JAPAN

JAPAN: Drawing on research to counter radiation panic

The country's many years of medical research into victims of the atomic bomb blasts at Hiroshima and Nagasaki 66 years ago are also being tapped for clues to the risks of higher radiation levels as confusion reigns over differing responses to the nuclear crisis.
The United States, for example, issued an advisory for its citizens to leave Japan for safety reasons. Some Asian countries are considering banning imports of spinach and milk products after the Japanese authorities reported radioactive substances discovered in leafy vegetables and milk products from Fukushima.
The authorities are being accused of not being transparent enough.
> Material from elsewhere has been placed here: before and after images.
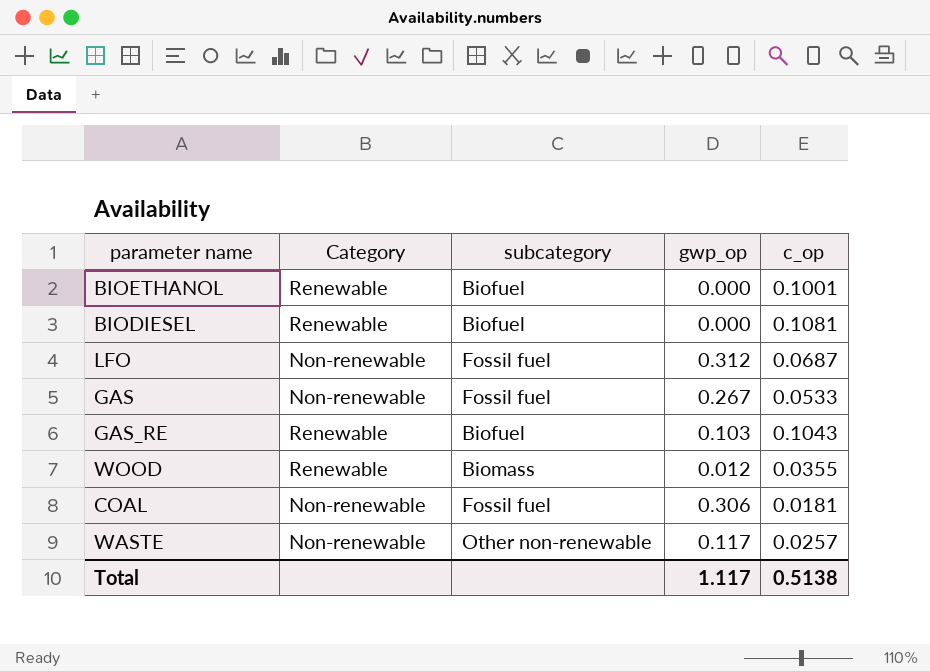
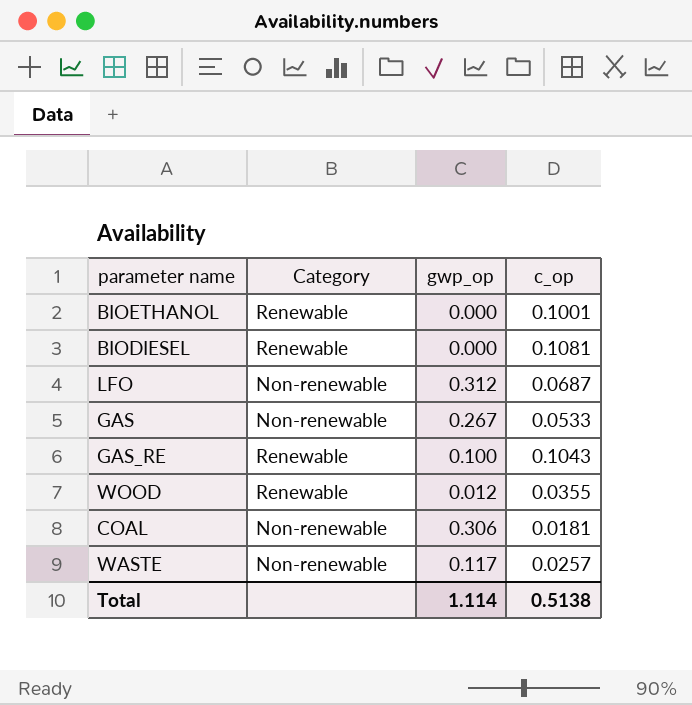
column subcategory | position: 3 -> none
GAS_RE | gwp_op: 0.103 -> 0.100
Total | gwp_op: 1.117 -> 1.114

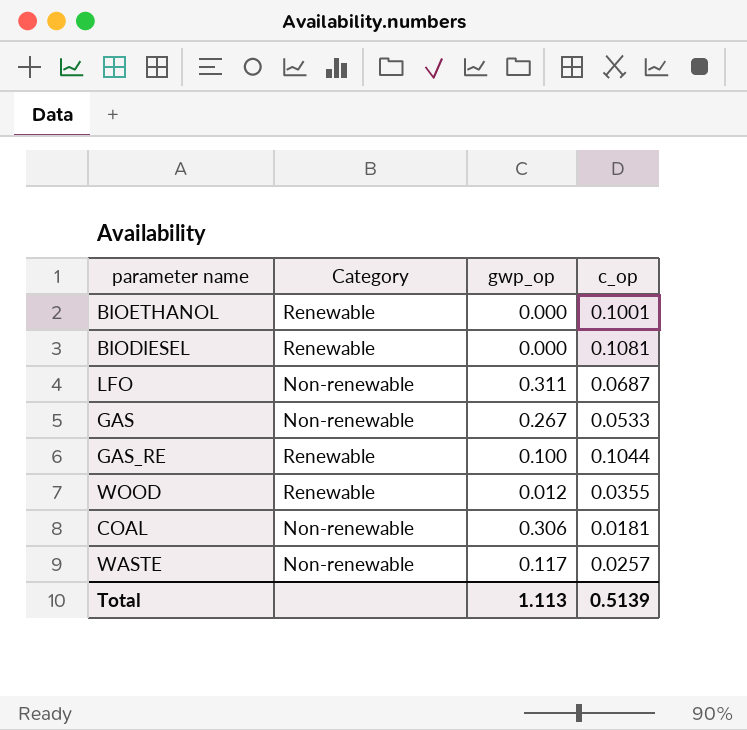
LFO | gwp_op: 0.312 -> 0.311
GAS_RE | c_op: 0.1043 -> 0.1044
Total | gwp_op: 1.114 -> 1.113
Total | c_op: 0.5138 -> 0.5139

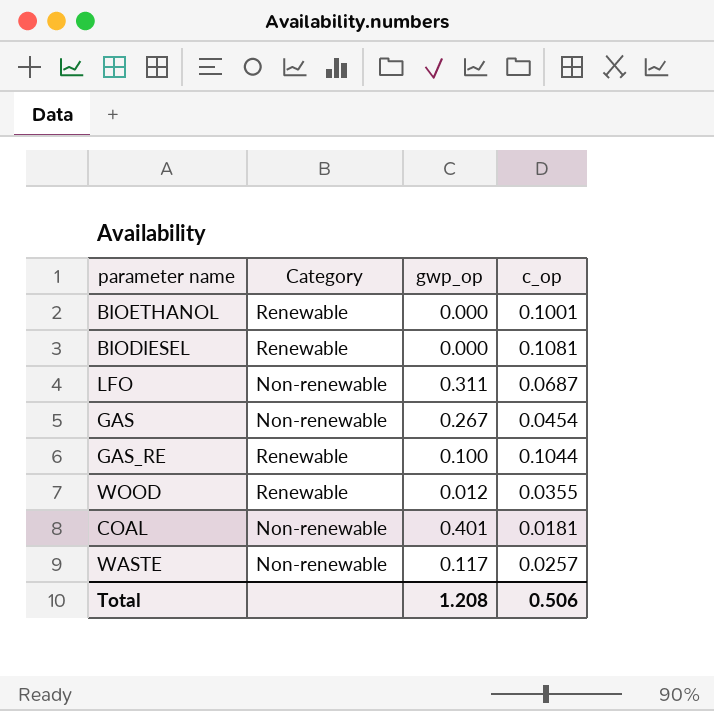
GAS | c_op: 0.0533 -> 0.0454
COAL | gwp_op: 0.306 -> 0.401
Total | gwp_op: 1.113 -> 1.208
Total | c_op: 0.5139 -> 0.506

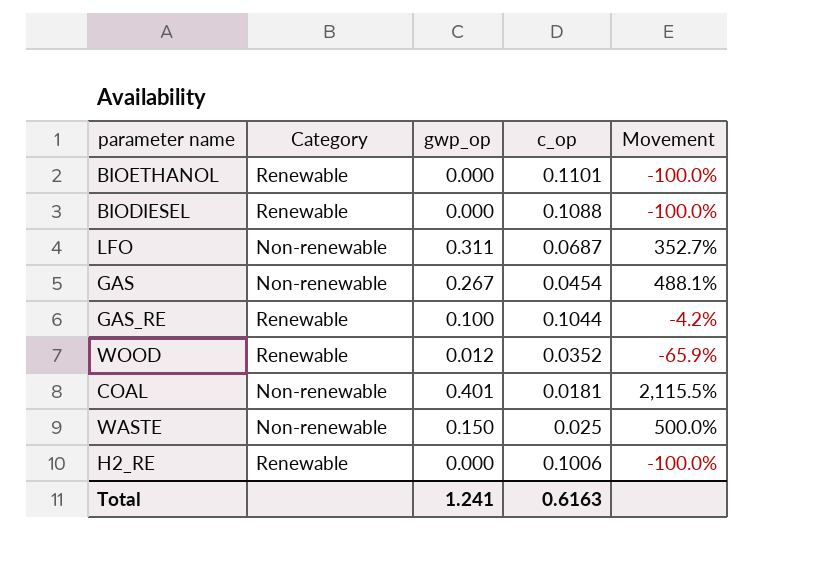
column Movement | formula: none -> ([gwp_op] - [c_op]) / [c_op]
BIOETHANOL | c_op: 0.1001 -> 0.1101
BIODIESEL | c_op: 0.1081 -> 0.1088
WOOD | c_op: 0.0355 -> 0.0352
WASTE | gwp_op: 0.117 -> 0.150
WASTE | c_op: 0.0257 -> 0.025
row H2_RE: none -> Renewable | 0.000 | 0.1006 | -100.0%
Total | gwp_op: 1.208 -> 1.241
Total | c_op: 0.506 -> 0.6163

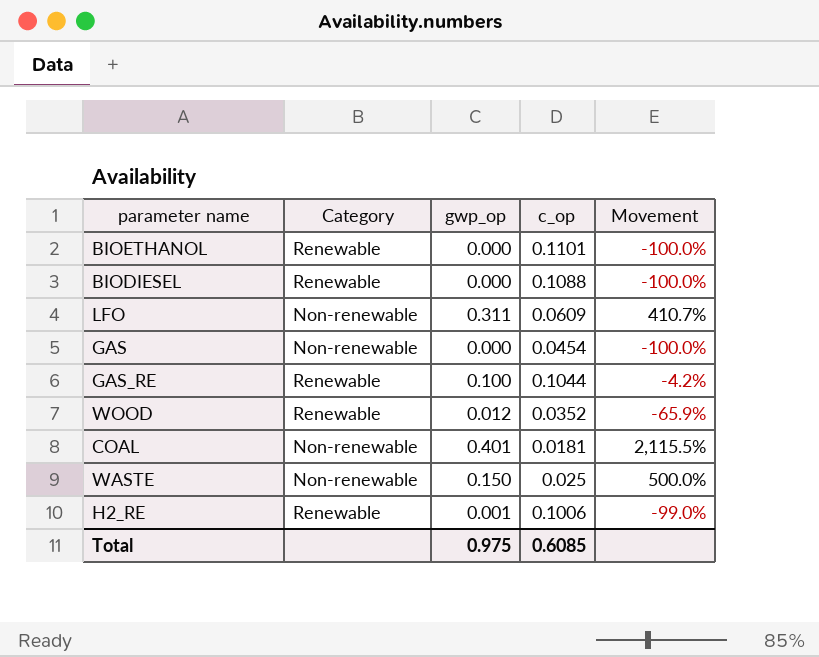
LFO | c_op: 0.0687 -> 0.0609
LFO | Movement: 352.7% -> 410.7%
GAS | gwp_op: 0.267 -> 0.000
GAS | Movement: 488.1% -> -100.0%
H2_RE | gwp_op: 0.000 -> 0.001
H2_RE | Movement: -100.0% -> -99.0%
Total | gwp_op: 1.241 -> 0.975
Total | c_op: 0.6163 -> 0.6085

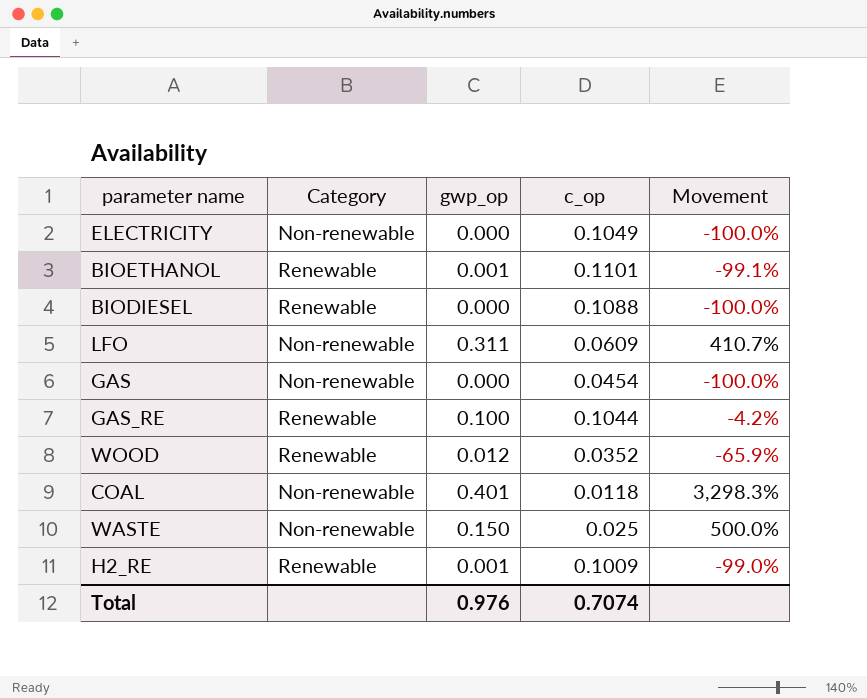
row ELECTRICITY: none -> Non-renewable | 0.000 | 0.1049 | -100.0%
BIOETHANOL | gwp_op: 0.000 -> 0.001
BIOETHANOL | Movement: -100.0% -> -99.1%
COAL | c_op: 0.0181 -> 0.0118
COAL | Movement: 2,115.5% -> 3,298.3%
H2_RE | c_op: 0.1006 -> 0.1009
Total | gwp_op: 0.975 -> 0.976
Total | c_op: 0.6085 -> 0.7074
Last week Yukiyya Amano, head of the International Atomic Energy Agency, took the unprecedented step of asking Prime Minister Naoto Kan to release more information.
In a bid to stem rising anxiety, the authorities are disseminating independent research from leading Japanese experts.
Professor Shunichi Yamashita, chairman of the department of international health and radiation research at the Atomic Bomb Disease Institute at Nagasaki University, has conducted research on hundreds of victims of radiation from the atomic bombing of Nagasaki in 1945.
He has also observed survivors of the Chernobyl nuclear power plant disaster in the Soviet Union.
Recently appointed health risk management advisor for the Fukushima prefectural government, Yamashita told reporters last week that the threat of radiation exposure from the nuclear crisis was mostly faced by people living within the 20 kilometre zone close to the crippled nuclear power plant and workers in the reactors who are facing high contamination.
The government has demarcated 30 kilometres around the plant as a risk site. "Even in that area, the risk is small and is aimed at children who are more vulnerable to carrying radiation for longer periods of time during which cancer can develop," he said.
Yamashita said the nuclear leak did not pose a danger to the population 20 kilometres from the stricken plant where the current levels of radiation exposure is less than 100 milisieverts or mSv per year according to official figures, putting it below the 'uncertainty level' in expert terminology of having almost no impact on human health.
"As long as the amount of radioactive materials are small (10-50 mSv) then there should not be a problem," he explained.
Research, Yamashita added, indicated that radiation is only one factor in the risk impact for cancer. Others include smoking and genetic susceptibility.
"Such research evidence is what makes it all the more important to judge Fukusima radiation levels more calmly," said Yamashita, who is also a director of the WHO Collaboration Center for Research on Radiation Emergency Medicine.
His view was backed by Dr Kenji Kamiya, Director of the Hiroshima-based Research Institute of Radioactive Biology of Medicine.
Kamiya explained that the Hiroshima nuclear bomb explosion over the city could not be compared to this month's accident at the nuclear plant in terms of the amount of radiation exposure. In the case of the bomb blasts, exposure was instant and at high level.
But he pointed out that over 50 years of research on the Hiroshima tragedy could help in the management of risk and in developing measures to prevent contamination.
"We have the basic data of radiation effects so we can apply and assess the risk faced today. I would put the risk of cancer from exposure to a 10 kilometre area and mostly for young children," Kamiya said
Nonethless, the Japanese government has stopped production and halted the sale of vegetables such as spinach. The Tokyo Metropolitan government has begun distributing bottled water to families with young children who live in Tokyo and five neighbouring cities.
On Wednesday, the Japanese government called on people in Tokyo to be calm when bottled water containers were swept from supermarket shelves after the metropolitan office reported radioactive iodine exceeded the limit for infants' intake in water at a purification plant, apparently because of the nuclear accident 250 kilometres from the capital.